The specific determiners are:

  • the definite article: the
  • possessives: my, your, his, her, its; our, their, whose
  • demonstratives: this, that, these, those
  • interrogatives: which

We use a specific determiner when we believe the listener/reader knows exactly what we are referring to:

Can you pass me the salt please?
Look at those lovely flowers.
Thank you very much for your letter.
Whose coat is this?

General determiners:

The general determiners are:

  • a; an; any; another; other; what

When we are talking about things in general and the listener/reader does not know exactly what we are referring to, we can use an uncount noun or a plural noun with no determiner:

Milk is very good for you. (= uncount noun)
Health and education are very important. (= 2 uncount nouns)
Girls normally do better in school than boys. (= plural nouns with no determiner)

… or you can use a singular noun with the indefinite article a or an:

A woman was lifted to safety by a helicopter.
A man climbing nearby saw the accident.

We use the general determiner any with a singular noun or an uncount noun when we are talking about all of those people or things:

It’s very easy. Any child can do it. (= All children can do it)
With a full licence you are allowed to drive any car.
I like beef, lamb, pork - any meat.

We use the general determiner another to talk about an additional person or thing:

Would you like another glass of wine?

The plural form of another is other:

I spoke to John, Helen and a few other friends.


We use quantifiers when we want to give someone information about the number of something: how much or how many.




Hello Abdullah,

Different style guides make different recommendations on how to punctuate sentences.  I'd say that most would punctuate a question the first way, i.e. with the question mark inside the quotation marks. There is no difference in meaning between them.

All the best,
The LearnEnglish Team

Sorry, my question was about the difference between " What do you feel about John?" and " How do you feel about John"?

thanks in advance

Hello Abdullah,

It's unusual to use 'what' with the verb 'feel' in this way -- 'how' is much more common. As far as I know, this is just a question of use, i.e. this is the way people speak. It's not that 'what' is unintelligible; it just sounds a bit strange. If you put a noun such as 'feelings' or 'emotions' after 'what', however, then it would work.
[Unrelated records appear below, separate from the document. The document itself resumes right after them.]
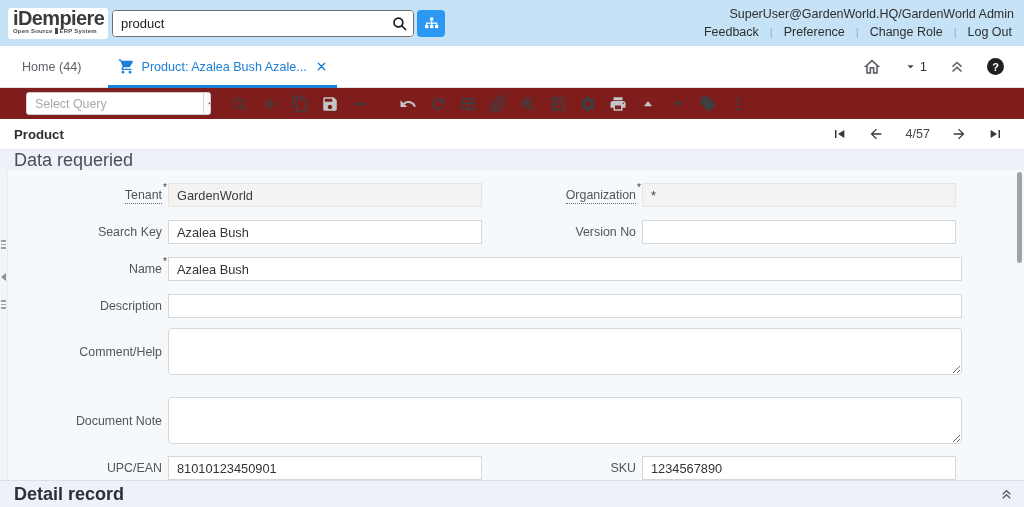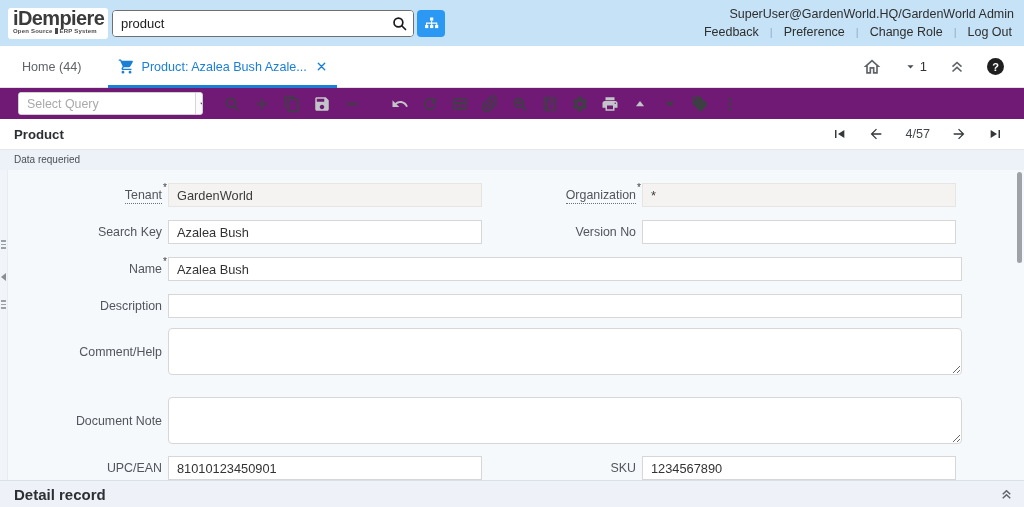--- a/index.html
+++ b/index.html
@@ -36,7 +36,7 @@
   .help-btn { width:17px; height:17px; border-radius:50%; background:#1f1f1f; color:#fff; font-size:11px; font-weight:bold; display:flex; align-items:center; justify-content:center; }
 
   
-  .toolbar { height:31px; background:#701a75; display:flex; align-items:center; padding-left:18px; flex:none; }
+  .toolbar { height:31px; background:#7f1d1d; display:flex; align-items:center; padding-left:26px; flex:none; }
   .combo { display:flex; align-items:stretch; width:185px; height:23px; border:1px solid #cfcfcf; border-radius:3px; overflow:hidden; background:#fff; }
   .combo-input { flex:1; border:none; outline:none; padding:0 8px; font-size:12.4px; color:#333; font-family:inherit; }
   .combo-input::placeholder { color:#a9a9a9; }

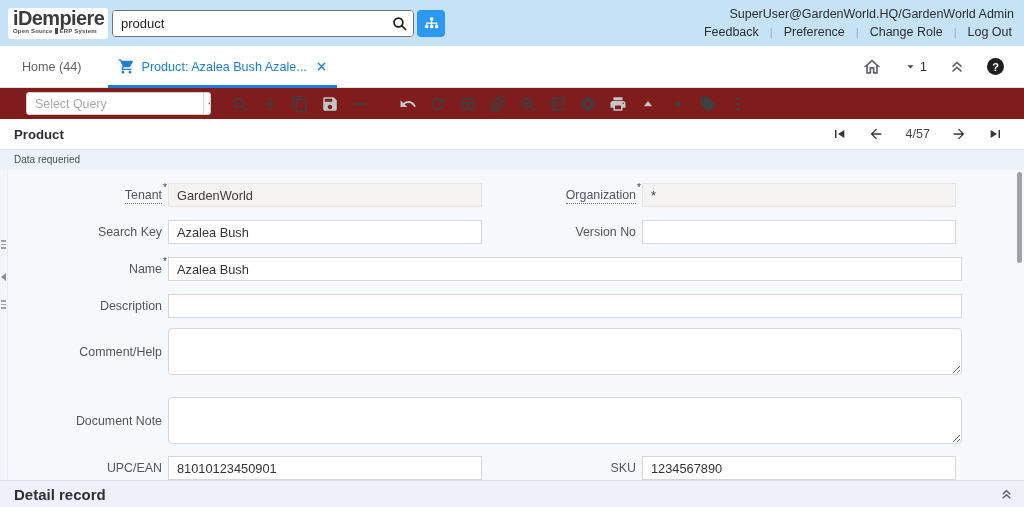--- a/index.html
+++ b/index.html
@@ -54,7 +54,7 @@
   .nav-btn { display:flex; align-items:center; cursor:pointer; background:none; border:none; color:#35383b; }
 
   
-  .statusbar { height:20px; background:#edf2f9; font-size:10px; color:#4b4f54; line-height:20px; padding-left:14px; flex:none; }
+  .statusbar { height:20px; background:#edf2f9; font-size:18px; color:#4b4f54; line-height:20px; padding-left:14px; flex:none; }
 
   
   .formarea { position:relative; flex:1; background:#f6f9fc; padding:13px 0 0 8px; overflow:hidden; }

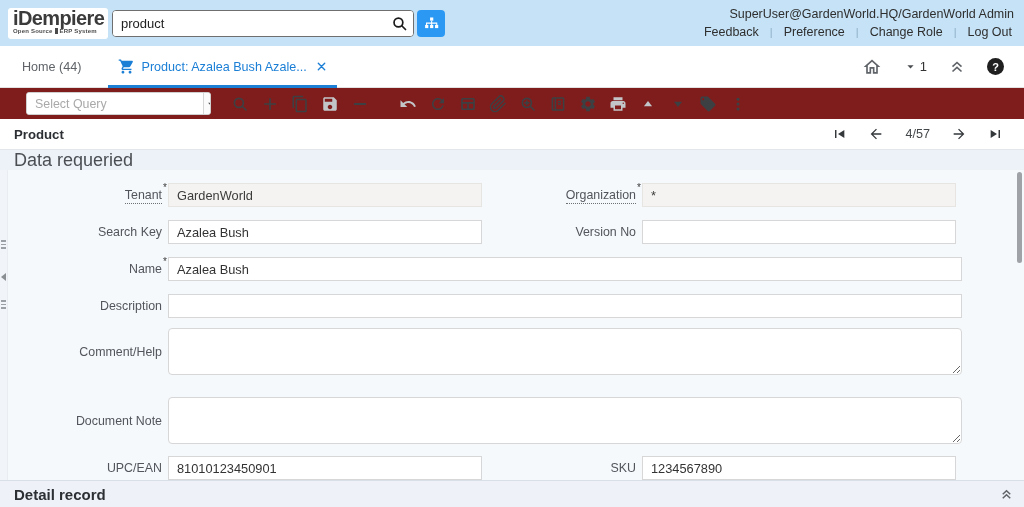--- a/index.html
+++ b/index.html
@@ -84,7 +84,7 @@
 
   
   .detailbar { height:27px; background:#eef2f8; border-top:1px solid #d9dfe6; display:flex; align-items:center; padding:0 10px 0 14px; flex:none; }
-  .detail-title { font-size:15px; font-weight:bold; color:#2c2f33; }
+  .detail-title { font-size:18px; font-weight:bold; color:#2c2f33; }
   .detail-collapse { margin-left:auto; color:#5f6368; display:flex; align-items:center; cursor:pointer; }
 
   svg { display:block; }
By the way, if you change the verb to 'think', the opposite is true, i.e. 'what' is commonly used and 'how' is not.

All the best,
The LearnEnglish Team

Whose coat is this?
Does this sentence contain two specific determiners namely "whose" and "this"?

Hello Mannkhan,

'Whose' is a determiner in this example but 'this' is a demonstrative pronoun.


Best wishes,


The LearnEnglish Team

I have eat and I have eaten
Which one is right

Hello Akash23,

'I have eat' is not a correct form.

'I have eaten' is a possible form. Whether or not it is correct will depend upon the sentence in which it is used and the context, of course.


Best wishes,


The LearnEnglish Team

Dear Sir,

Could you tell me which one is correct?

A. 2 other students
B. The 2 other students
C. Other 2 students
D. The other 2 students
E. Another 2 students
F. 2 another students

Thank you very much

Hello Hai,

I'm afraid we don't provide answers to tasks from elsewhere. We're a small team here and if we tried to answer questions like this we would end up doing our users' homework and tests for them, which is just not possible with so many users. I can tell you that several of these are grammatically correct but which is needed in a given context will depend upon that context.


Best wishes,


The LearnEnglish Team

Hello Peter M

Thank you for the reply. I would to make you understand that I didn't ask you for my homework because I am not a student. I know how to use "other and another" but I am a bit confused when I use them with a number.

I read some grammar books and I found that we can use other and another before the number like another 5 people, the other 5 people or another few years.

However, when I was reading some articles online, I came across something like "three other surgical interventions, 2 other students or a few other friends. Therefore, I made a list of possible answers and asked you. I hope you can help.